Intresting overall testament to prevailing mindset and level of preparedness.
Next time you be the one to ask for a light. I’ll bet: if there are ten people on the line, nine cell phones will fly out quicker than you can say ‘is the line ready…’
LOL. For clarity, most of the borrowing of my man tools occurs in unstructured interactions like during breaks, during outdoor rec events, at work, at the beach (NO ONE but me has a pocket knife or first aid kit on the beach!), in a boat while fishing, at the range, on a hunt, at a charity 5k, …you get the idea. During shoot house/range activity, most of this stuff goes on during breaks. I’ll walk up and ask to borrow some “tough guy’s” pocket knife or lighter. They say, “Sorry. I don’t smoke.” I’ll look confused for a second and ask, “But you are a free man, right?” Then the conversation begins about what makes a man a man: tools, controlling fire, measuring time, keeping records, pursing our dreams…that sort of stuff that separates us from beasts. Later in the day, I’ll move to what makes a man FREE: the ability to thrive and survive in the widest variety of scenarios with what he carries on or about his person at any moment. Self-sufficiency! That is what makes free men free. And freedom is ultimately necessary to the pursuit of one’s dreams; which is the ONLY path to happiness.
Men used to get embarrassed when they had to borrow a knife, lighter, matches, ask someone what time it is, etc. Then they would self-correct to keep it from happening again. NOT ANYMORE! So I thought the $ would add value when I gave them some advice. But most of them don’t have any cash or change, either. They carry a smart phone. That’s it. IF they drive, they carry keys. Many don’t even have their DL or a gov’t photo ID on their person when they are outside their homes. It’s ridiculous how helpless, irresponsible, and totally dependent upon others the majority of American men under the age of 40 are.

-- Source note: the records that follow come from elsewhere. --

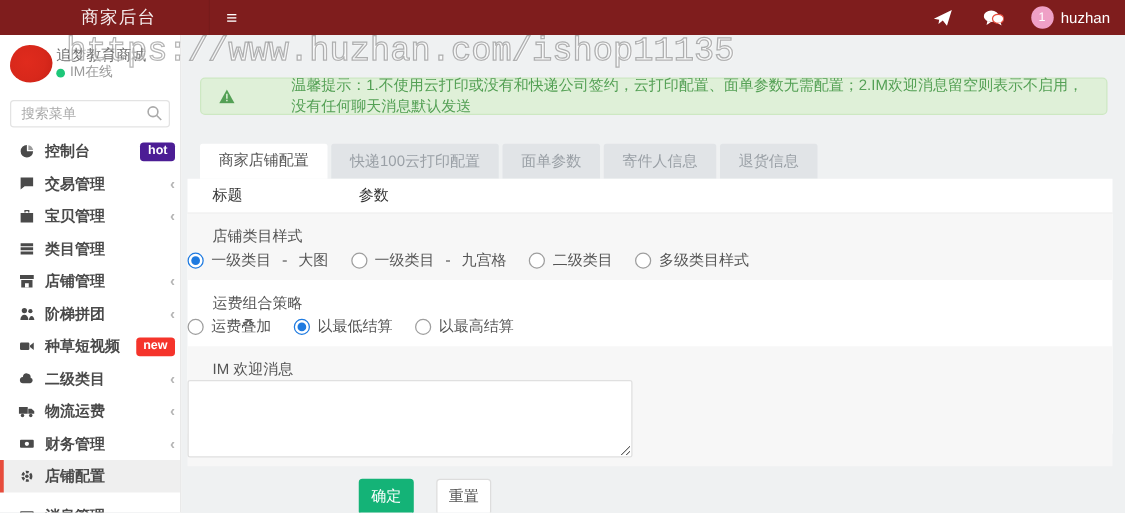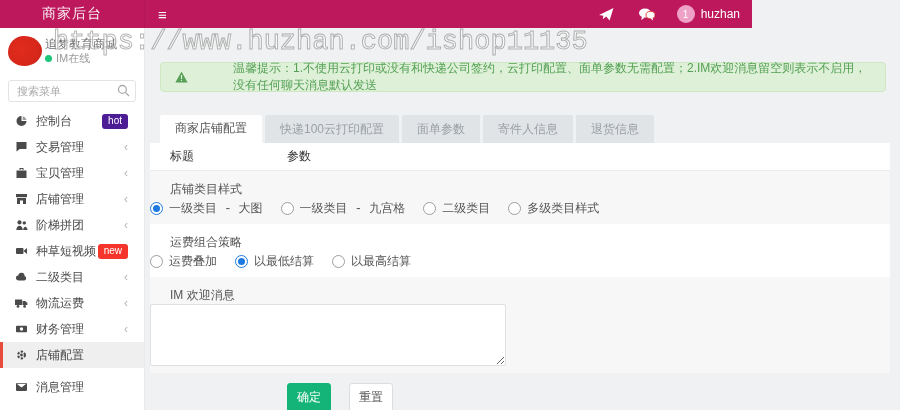--- a/index.html
+++ b/index.html
@@ -1,20 +1,20 @@
 <!DOCTYPE html>
 <html><head>
 <meta charset="utf-8">
 <style>
   * { margin:0; padding:0; box-sizing:border-box; }
   html,body { width:900px; height:410px; overflow:hidden; }
   body { font-family:"Liberation Sans","DejaVu Sans",sans-serif; font-size:12px; color:#555; background:#eff1f2; position:relative; }
 
   
-  .topbar { position:absolute; left:0; top:0; width:752px; height:28px; background:#be185d; z-index:30; display:flex; align-items:center; }
+  .topbar { position:absolute; left:0; top:0; width:900px; height:28px; background:#7f1d1d; z-index:30; display:flex; align-items:center;padding-left:23px; }
   .brand { width:145px; height:28px; display:flex; align-items:center; justify-content:center; color:rgba(255,255,255,.92); font-size:14px; letter-spacing:1px; border-right:1px solid rgba(0,0,0,.06); }
   .burger { color:#fff; font-size:15px; margin-left:13px; cursor:pointer; line-height:1; }
   .topbar-right { margin-left:auto; display:flex; align-items:center; gap:0; }
   .top-icon { width:40px; text-align:center; cursor:pointer; }
   .top-icon svg { vertical-align:middle; }
   .avatar { width:18px; height:18px; border-radius:50%; background:#efa0c6; color:#fff; font-size:10px; display:inline-flex; align-items:center; justify-content:center; margin:0 6px 0 10px; }
   .username { color:#fff; font-size:12px; margin-right:12px; }
 
   
   .sidebar { position:absolute; left:0; top:28px; width:145px; height:382px; background:#fff; border-right:1px solid #e9e9e9; z-index:20; }
@@ -22,21 +22,21 @@
   .logo-blob { width:34px; height:30px; background:radial-gradient(circle at 40% 45%, #e02b1d 0%, #d8281b 55%, #c62015 100%); border-radius:46% 54% 52% 48%/55% 48% 52% 45%; flex:0 0 auto; }
   .logo-texts { margin-left:3px; line-height:1.25; }
   .logo-title { color:#6f6f6f; font-size:12px; white-space:nowrap; }
   .logo-status { color:#9a9a9a; font-size:11px; display:flex; align-items:center; gap:4px; }
   .dot-online { width:7px; height:7px; border-radius:50%; background:#1dc779; display:inline-block; }
   .search-wrap { margin:8px 8px 4px 8px; position:relative; }
   .search-input { width:100%; height:22px; border:1px solid #e3e3e3; border-radius:3px; padding:0 22px 0 8px; font-size:11px; color:#555; outline:none; font-family:inherit; }
   .search-input::placeholder { color:#aaa; }
   .search-icon { position:absolute; right:6px; top:4px; }
   .menu { margin-top:6px; }
-  .menu-item { height:26px; display:flex; align-items:center; padding:0 16px 0 14px; cursor:pointer; position:relative; color:#4a4a4a; }
+  .menu-item { height:26px; display:flex; align-items:center; padding:0 4px 0 14px; cursor:pointer; position:relative; color:#4a4a4a;font-weight:bold; }
   .menu-item .mi-icon { width:14px; height:12px; margin-right:8px; display:inline-flex; align-items:center; justify-content:center; flex:0 0 auto; }
   .menu-item .mi-label { font-size:12px; }
   .menu-item .chev { margin-left:auto; color:#b5b5b5; font-size:12px; }
   .menu-item .badge { margin-left:auto; font-size:10px; color:#fff; border-radius:3px; padding:1px 6px 2px; line-height:1.2; }
   .badge-hot { background:#4c1d95; }
   .badge-new { background:#f5342b; }
   .menu-item.active { background:#efefef; border-left:3px solid #e74c3c; padding-left:11px; }
   svg.mi { fill:#4a4a4a; }
 
   
@@ -139,20 +139,28 @@
     <div class="menu-item">
       <span class="mi-icon">
           <svg class="mi" width="13" height="12" viewBox="0 0 12 12">
             <path d="M4 1h4v2H7V2H5v1H4zM1 3.4h10V11H1z"></path>
           </svg>
         </span>
       <span class="mi-label">宝贝管理</span>
       <span class="chev">‹</span>
     </div>
 
+    <div class="menu-item">
+      <span class="mi-icon">
+          <svg class="mi" width="13" height="12" viewBox="0 0 12 12">
+            <path d="M1 1.5h10v2.4H1zM1 4.8h10v2.4H1zM1 8.1h10v2.4H1z"></path>
+          </svg>
+        </span>
+      <span class="mi-label">类目管理</span>
+    </div>
 
     <div class="menu-item">
       <span class="mi-icon">
           <svg class="mi" width="13" height="12" viewBox="0 0 12 12">
             <path d="M.5 1h11v3.2H.5z"></path>
             <path d="M1.5 5h9v6h-9zM4 7h4v4H4z"></path>
             <path fill="#fff" d="M4.5 7.5h3V11h-3z"></path>
           </svg>
         </span>
       <span class="mi-label">店铺管理</span>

Well I guess that explains why I carry all that stuff and keep all that stuff around the house. I’m well over 40
You and me both, amigo!
Living in California with all the fires being so close, we started bug out bags last year. I have one for each my husband and I and 1 for the dogs. any recommendations would be great. I have basics so far…ID, Cash, flashlight, meds,…
@Laura Unless you think you can bug out early enough what about full face respirators? I have seen seen the pics and vids of people trying to evacuate through the smoke and fire in their vehicles chocking and trying to breath.
Nancy and I both have one in a kit we keep in our bedroom in case the railroad we have behind us had a chemical leak. If we cannot get out we would hunker down in the bedroom and seal off the windows, doors and vents.
The price is about $200.00 from ULINE and you can get the filters from them or any hardware store, we use the ones for chemical and paint spray. Stay safe, Bruce and Nancy.
Yes, we have an evacuation plan. Living in the southern half of Florida, it isn’t worth much. You have to leave days before everyone else decides to pull chocks. With most of our “head there for refuge” peeps being 2 or more tanks of gas away and with a toddler in tow, I’d probably choose to stay here even if Godzilla was attacking the city. But you never know!
It would take a lot to dislodge Nancy and I from our home, we have very little to worry about other then strait line winds or fire, If its just her and I we are good for a year with plans for past that.
I agree with @BRUCE26. Respirators are definitely a good thing to have even though you may think they are overkill. We had to evacuate for Laura, and on the way out they were doing controlled burns in the marsh. I am allergic to something in the smoke that makes my eyes, nose, and throat burn and swell. I knew they were going to be burning so I brought my work respirator…no issues . Another thing is important paperwork… we have a lockbox for passports, titles, deeds, "shoebox cash, etc.